* _Exercise prompt_
Word for word, reproduce all of the entries shown below.

* _Input for this task_
····················

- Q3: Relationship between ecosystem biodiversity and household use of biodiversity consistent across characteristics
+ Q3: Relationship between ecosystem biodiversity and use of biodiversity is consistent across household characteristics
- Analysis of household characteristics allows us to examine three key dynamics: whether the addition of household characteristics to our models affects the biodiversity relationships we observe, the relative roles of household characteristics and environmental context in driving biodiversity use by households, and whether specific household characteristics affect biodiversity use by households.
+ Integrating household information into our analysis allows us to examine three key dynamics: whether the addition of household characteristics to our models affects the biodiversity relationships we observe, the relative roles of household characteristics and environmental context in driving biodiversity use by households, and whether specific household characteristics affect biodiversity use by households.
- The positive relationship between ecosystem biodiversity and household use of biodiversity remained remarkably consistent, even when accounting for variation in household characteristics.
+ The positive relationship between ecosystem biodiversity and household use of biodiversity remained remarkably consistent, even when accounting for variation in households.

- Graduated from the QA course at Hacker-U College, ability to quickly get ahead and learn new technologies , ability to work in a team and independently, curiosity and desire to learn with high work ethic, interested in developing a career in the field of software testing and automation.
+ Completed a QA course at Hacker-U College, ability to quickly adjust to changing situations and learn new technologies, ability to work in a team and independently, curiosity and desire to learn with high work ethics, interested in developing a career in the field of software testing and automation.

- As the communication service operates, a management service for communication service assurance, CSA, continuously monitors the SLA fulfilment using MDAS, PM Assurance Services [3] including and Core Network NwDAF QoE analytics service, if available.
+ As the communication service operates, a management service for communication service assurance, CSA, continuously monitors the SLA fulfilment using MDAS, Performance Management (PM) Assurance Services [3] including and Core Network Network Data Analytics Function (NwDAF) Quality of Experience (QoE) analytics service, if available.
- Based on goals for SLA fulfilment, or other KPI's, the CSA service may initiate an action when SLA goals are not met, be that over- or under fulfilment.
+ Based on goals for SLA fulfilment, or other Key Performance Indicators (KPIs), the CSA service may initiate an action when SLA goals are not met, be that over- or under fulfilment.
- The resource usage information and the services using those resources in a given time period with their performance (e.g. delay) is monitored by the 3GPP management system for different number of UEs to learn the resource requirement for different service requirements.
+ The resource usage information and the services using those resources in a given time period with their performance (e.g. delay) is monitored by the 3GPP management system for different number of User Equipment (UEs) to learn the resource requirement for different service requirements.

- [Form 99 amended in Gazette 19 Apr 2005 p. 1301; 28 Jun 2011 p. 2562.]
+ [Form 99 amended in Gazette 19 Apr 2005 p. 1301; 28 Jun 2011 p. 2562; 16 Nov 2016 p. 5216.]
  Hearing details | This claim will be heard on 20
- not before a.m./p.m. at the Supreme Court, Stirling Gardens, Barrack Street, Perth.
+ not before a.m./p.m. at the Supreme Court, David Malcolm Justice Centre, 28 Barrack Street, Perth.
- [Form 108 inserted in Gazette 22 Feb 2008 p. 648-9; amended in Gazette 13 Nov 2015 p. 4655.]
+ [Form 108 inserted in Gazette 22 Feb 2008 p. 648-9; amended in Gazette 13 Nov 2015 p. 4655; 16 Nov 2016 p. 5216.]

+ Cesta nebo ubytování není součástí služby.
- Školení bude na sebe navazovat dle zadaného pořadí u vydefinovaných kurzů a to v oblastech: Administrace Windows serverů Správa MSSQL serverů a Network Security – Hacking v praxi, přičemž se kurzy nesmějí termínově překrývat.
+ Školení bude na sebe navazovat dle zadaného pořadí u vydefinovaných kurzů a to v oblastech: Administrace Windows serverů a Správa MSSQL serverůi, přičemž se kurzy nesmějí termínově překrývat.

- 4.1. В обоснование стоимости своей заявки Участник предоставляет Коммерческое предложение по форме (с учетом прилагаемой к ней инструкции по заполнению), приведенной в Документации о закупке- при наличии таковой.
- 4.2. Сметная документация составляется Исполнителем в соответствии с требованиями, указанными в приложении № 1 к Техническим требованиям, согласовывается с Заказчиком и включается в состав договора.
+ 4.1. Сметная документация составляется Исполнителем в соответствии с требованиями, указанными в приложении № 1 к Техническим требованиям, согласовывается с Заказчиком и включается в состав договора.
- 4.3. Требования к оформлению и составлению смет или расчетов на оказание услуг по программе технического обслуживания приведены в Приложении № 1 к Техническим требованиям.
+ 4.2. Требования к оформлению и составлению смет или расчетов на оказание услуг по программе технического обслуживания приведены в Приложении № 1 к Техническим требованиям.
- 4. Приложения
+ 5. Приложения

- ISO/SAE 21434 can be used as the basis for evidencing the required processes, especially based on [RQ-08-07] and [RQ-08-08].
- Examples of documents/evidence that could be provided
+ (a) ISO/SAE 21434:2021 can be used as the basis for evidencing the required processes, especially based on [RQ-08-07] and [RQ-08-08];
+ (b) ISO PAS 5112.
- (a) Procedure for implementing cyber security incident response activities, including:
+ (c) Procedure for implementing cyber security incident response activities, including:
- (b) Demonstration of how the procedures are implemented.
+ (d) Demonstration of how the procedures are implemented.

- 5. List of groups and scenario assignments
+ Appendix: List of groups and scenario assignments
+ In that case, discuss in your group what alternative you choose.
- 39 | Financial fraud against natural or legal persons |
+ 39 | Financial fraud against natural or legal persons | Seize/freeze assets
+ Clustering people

····················

* _Completed exercise_
- Q3: Relationship between ecosystem biodiversity and household use of biodiversity consistent across characteristics
+ Q3: Relationship between ecosystem biodiversity and use of biodiversity is consistent across household characteristics
- Analysis of household characteristics allows us to examine three key dynamics: whether the addition of household characteristics to our models affects the biodiversity relationships we observe, the relative roles of household characteristics and environmental context in driving biodiversity use by households, and whether specific household characteristics affect biodiversity use by households.
+ Integrating household information into our analysis allows us to examine three key dynamics: whether the addition of household characteristics to our models affects the biodiversity relationships we observe, the relative roles of household characteristics and environmental context in driving biodiversity use by households, and whether specific household characteristics affect biodiversity use by households.
- The positive relationship between ecosystem biodiversity and household use of biodiversity remained remarkably consistent, even when accounting for variation in household characteristics.
+ The positive relationship between ecosystem biodiversity and household use of biodiversity remained remarkably consistent, even when accounting for variation in households.

- Graduated from the QA course at Hacker-U College, ability to quickly get ahead and learn new technologies , ability to work in a team and independently, curiosity and desire to learn with high work ethic, interested in developing a career in the field of software testing and automation.
+ Completed a QA course at Hacker-U College, ability to quickly adjust to changing situations and learn new technologies, ability to work in a team and independently, curiosity and desire to learn with high work ethics, interested in developing a career in the field of software testing and automation.

- As the communication service operates, a management service for communication service assurance, CSA, continuously monitors the SLA fulfilment using MDAS, PM Assurance Services [3] including and Core Network NwDAF QoE analytics service, if available.
+ As the communication service operates, a management service for communication service assurance, CSA, continuously monitors the SLA fulfilment using MDAS, Performance Management (PM) Assurance Services [3] including and Core Network Network Data Analytics Function (NwDAF) Quality of Experience (QoE) analytics service, if available.
- Based on goals for SLA fulfilment, or other KPI's, the CSA service may initiate an action when SLA goals are not met, be that over- or under fulfilment.
+ Based on goals for SLA fulfilment, or other Key Performance Indicators (KPIs), the CSA service may initiate an action when SLA goals are not met, be that over- or under fulfilment.
- The resource usage information and the services using those resources in a given time period with their performance (e.g. delay) is monitored by the 3GPP management system for different number of UEs to learn the resource requirement for different service requirements.
+ The resource usage information and the services using those resources in a given time period with their performance (e.g. delay) is monitored by the 3GPP management system for different number of User Equipment (UEs) to learn the resource requirement for different service requirements.

- [Form 99 amended in Gazette 19 Apr 2005 p. 1301; 28 Jun 2011 p. 2562.]
+ [Form 99 amended in Gazette 19 Apr 2005 p. 1301; 28 Jun 2011 p. 2562; 16 Nov 2016 p. 5216.]
  Hearing details | This claim will be heard on 20
- not before a.m./p.m. at the Supreme Court, Stirling Gardens, Barrack Street, Perth.
+ not before a.m./p.m. at the Supreme Court, David Malcolm Justice Centre, 28 Barrack Street, Perth.
- [Form 108 inserted in Gazette 22 Feb 2008 p. 648-9; amended in Gazette 13 Nov 2015 p. 4655.]
+ [Form 108 inserted in Gazette 22 Feb 2008 p. 648-9; amended in Gazette 13 Nov 2015 p. 4655; 16 Nov 2016 p. 5216.]

+ Cesta nebo ubytování není součástí služby.
- Školení bude na sebe navazovat dle zadaného pořadí u vydefinovaných kurzů a to v oblastech: Administrace Windows serverů Správa MSSQL serverů a Network Security – Hacking v praxi, přičemž se kurzy nesmějí termínově překrývat.
+ Školení bude na sebe navazovat dle zadaného pořadí u vydefinovaných kurzů a to v oblastech: Administrace Windows serverů a Správa MSSQL serverůi, přičemž se kurzy nesmějí termínově překrývat.

- 4.1. В обоснование стоимости своей заявки Участник предоставляет Коммерческое предложение по форме (с учетом прилагаемой к ней инструкции по заполнению), приведенной в Документации о закупке- при наличии таковой.
- 4.2. Сметная документация составляется Исполнителем в соответствии с требованиями, указанными в приложении № 1 к Техническим требованиям, согласовывается с Заказчиком и включается в состав договора.
+ 4.1. Сметная документация составляется Исполнителем в соответствии с требованиями, указанными в приложении № 1 к Техническим требованиям, согласовывается с Заказчиком и включается в состав договора.
- 4.3. Требования к оформлению и составлению смет или расчетов на оказание услуг по программе технического обслуживания приведены в Приложении № 1 к Техническим требованиям.
+ 4.2. Требования к оформлению и составлению смет или расчетов на оказание услуг по программе технического обслуживания приведены в Приложении № 1 к Техническим требованиям.
- 4. Приложения
+ 5. Приложения

- ISO/SAE 21434 can be used as the basis for evidencing the required processes, especially based on [RQ-08-07] and [RQ-08-08].
- Examples of documents/evidence that could be provided
+ (a) ISO/SAE 21434:2021 can be used as the basis for evidencing the required processes, especially based on [RQ-08-07] and [RQ-08-08];
+ (b) ISO PAS 5112.
- (a) Procedure for implementing cyber security incident response activities, including:
+ (c) Procedure for implementing cyber security incident response activities, including:
- (b) Demonstration of how the procedures are implemented.
+ (d) Demonstration of how the procedures are implemented.

- 5. List of groups and scenario assignments
+ Appendix: List of groups and scenario assignments
+ In that case, discuss in your group what alternative you choose.
- 39 | Financial fraud against natural or legal persons |
+ 39 | Financial fraud against natural or legal persons | Seize/freeze assets
+ Clustering people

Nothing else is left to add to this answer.